Jack and Troy were crouched behind a stand of bushes overgrowing a barbed-wire fence thirty yards from Charlie’s parked pickup and forty yards from the farmhouse.

Jack peered through the brush, which hid them well, but he could see through when he pulled a few of the honeysuckle vines slightly apart. The fence was built on the crest of a small ridge overlooking the farmhouse, so he had a good view of the vehicle coming up the driveway toward them. It looked the same as Charlie’s truck, except it was black.

“As soon as that check cleared Griffin bought two pickups,” Troy continued. “Both of them were F-150s, one red, one black.” He pointed at the truck coming toward them, then at the one down the hill. “He bought one for himself and gave the other to Charlie, probably as a carrot to stay quiet about what they were doing. Probably right after he’d told the kid he’d kill him if he said anything to anyone.”

The truck was still a football field away, but it was coming fast, kicking up loose stones against the undercarriage. Jack took a deep breath. He was nervous as hell.

“Griffin paid for the trucks with a certified check made out to a Ford dealership in Stamford.”

“You found out all that while I was gone?”

“It wasn’t hard.” Troy gestured at the farmhouse with his pistol. “All the records were in a desk drawer on the second floor. Griffin had less than five hundred bucks in his account before he made that deposit. He hadn’t made a deposit into the account for seven months before that. That one was for just eight hundred bucks. Griffin was basically broke two weeks ago. Then, boom, he hit the lottery.”

“Maybe he did.”

“Come on, Jack.”

“Maybe he has other accounts.”

“There were no records of another one I could find.”

“He must have some money. He owns this farm.”

“I found cancelled checks with notations on them indicating that he rents this place. Besides, it’s not like it’s that great, right? Even if he owns it, he might be upside down on the mortgage or way behind on the payments. Come on, Jack, you’re the finance guy. Griffin was out of work and digging down to his last dime two weeks ago. He was desperate. He probably jumped at the chance to kidnap L.J. and get a big payday.”

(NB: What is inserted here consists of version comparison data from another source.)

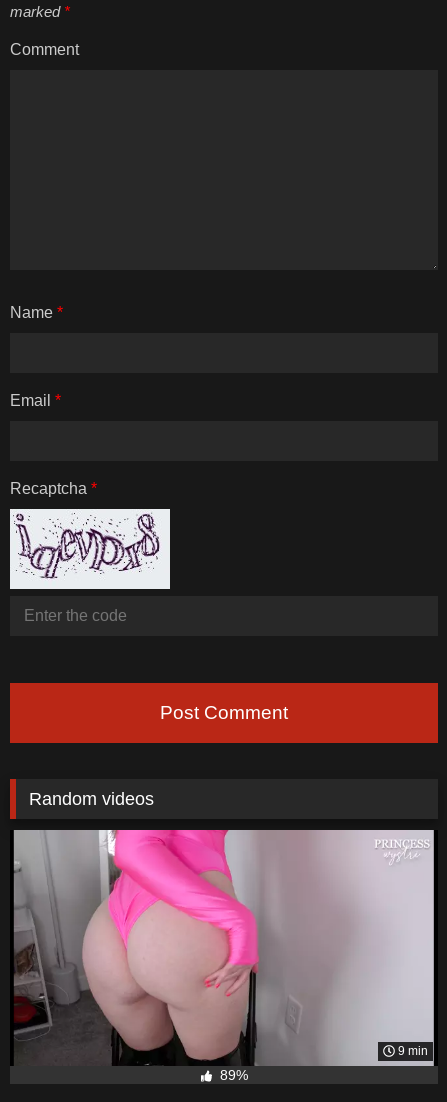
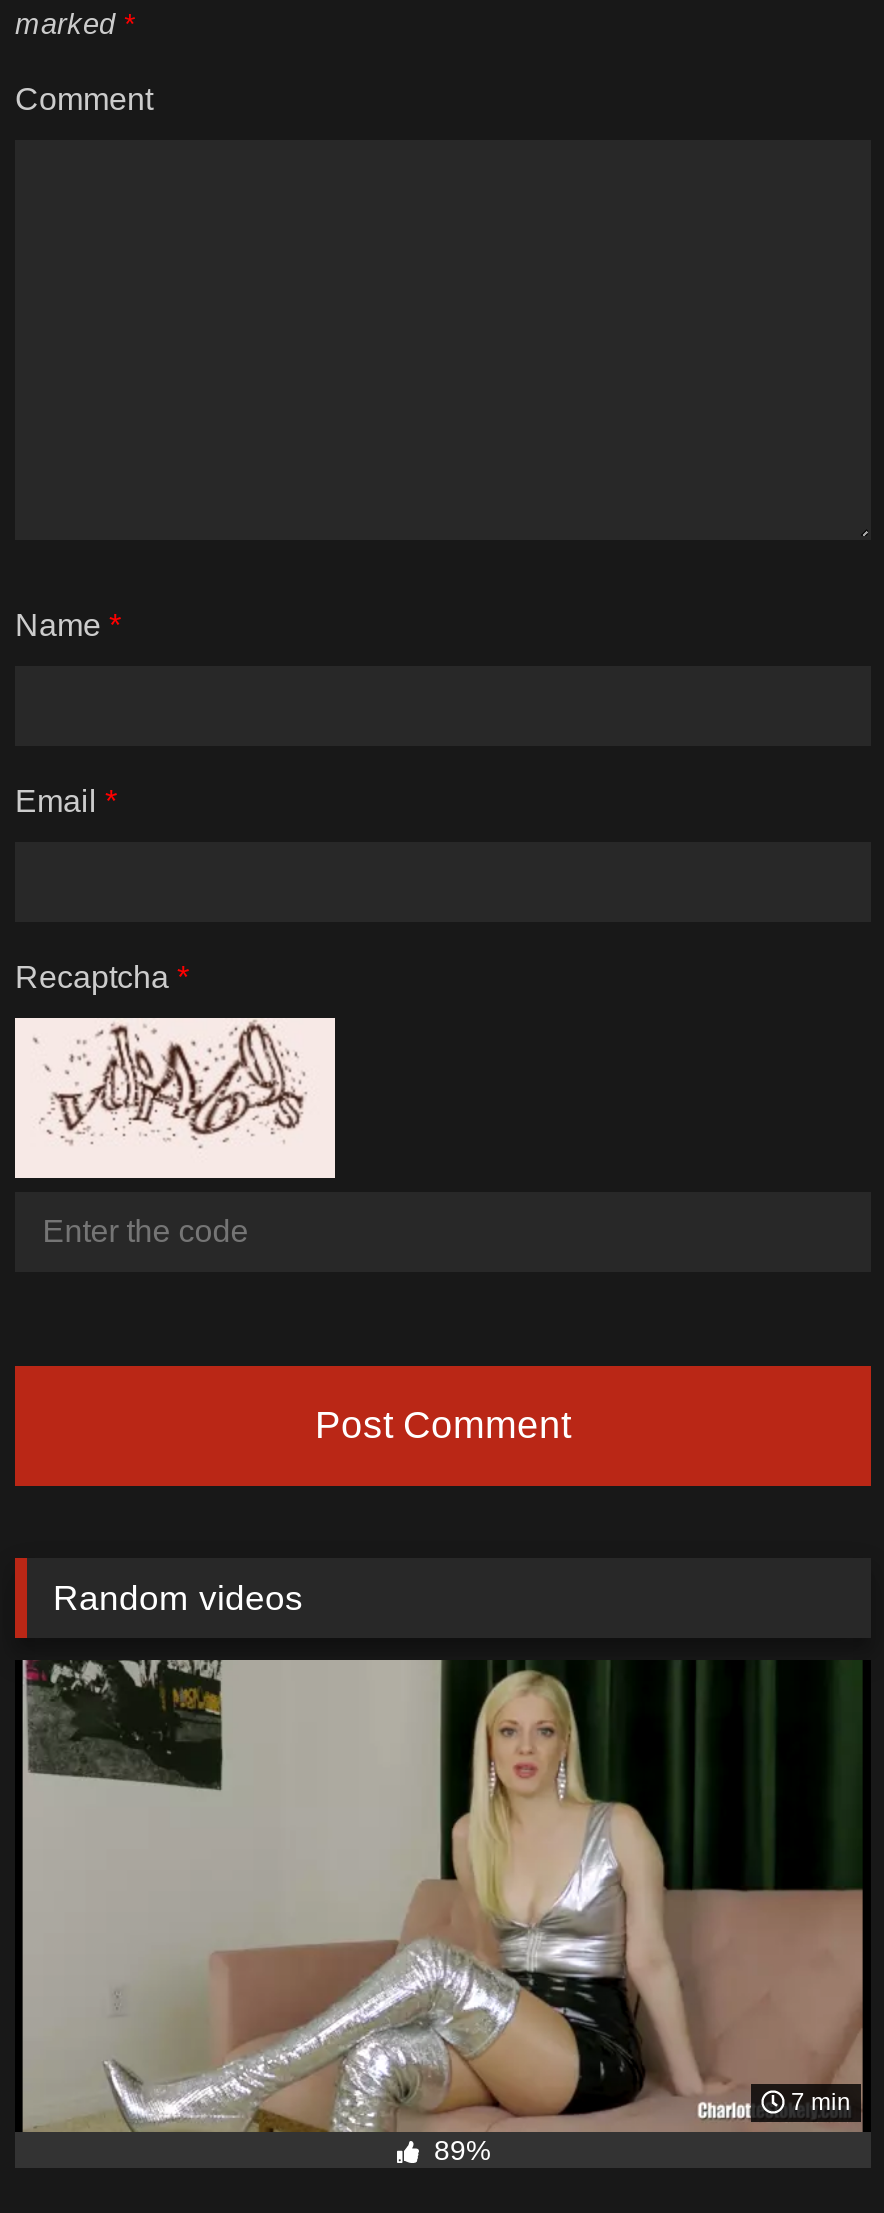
- [image]
+ [image]

- [image]
- 9 min
+ [image]
+ 7 min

“Have you figured out who wrote the big check he deposited?”

“No, but I’ve got my guy at NSA working on it. The money transfers will probably end up running through a numbered account somewhere, and that’ll be that. But he’s still trying to run it down. One more thing,” Troy said. “Griffin closed that account last Friday and swept all the money out of it after paying for the pickups. That was more than a hundred and ninety grand.”

“You think Griffin’s about to run?”

“I think Wayne Griffin, the other guy who Charlie told us is with him in that truck right now, and Charlie grabbed Little Jack from Mom this morning off that side street in Greenwich. I think Griffin and his buddy just finished dropping L.J. off to someone. And yeah, I definitely think they’re about to run. I think we got here just in time, right before they probably disappear forever.” Troy nodded at the truck, which had almost reached the house. “Or they’re killed by whoever put them up to grabbing Little Jack so there aren’t any trails for people like us to follow. I don’t think these guys are sophisticated enough to hatch and execute a kidnap-and-ransom mission. I’m betting these guys are just patsies for whoever’s really pulling the strings.”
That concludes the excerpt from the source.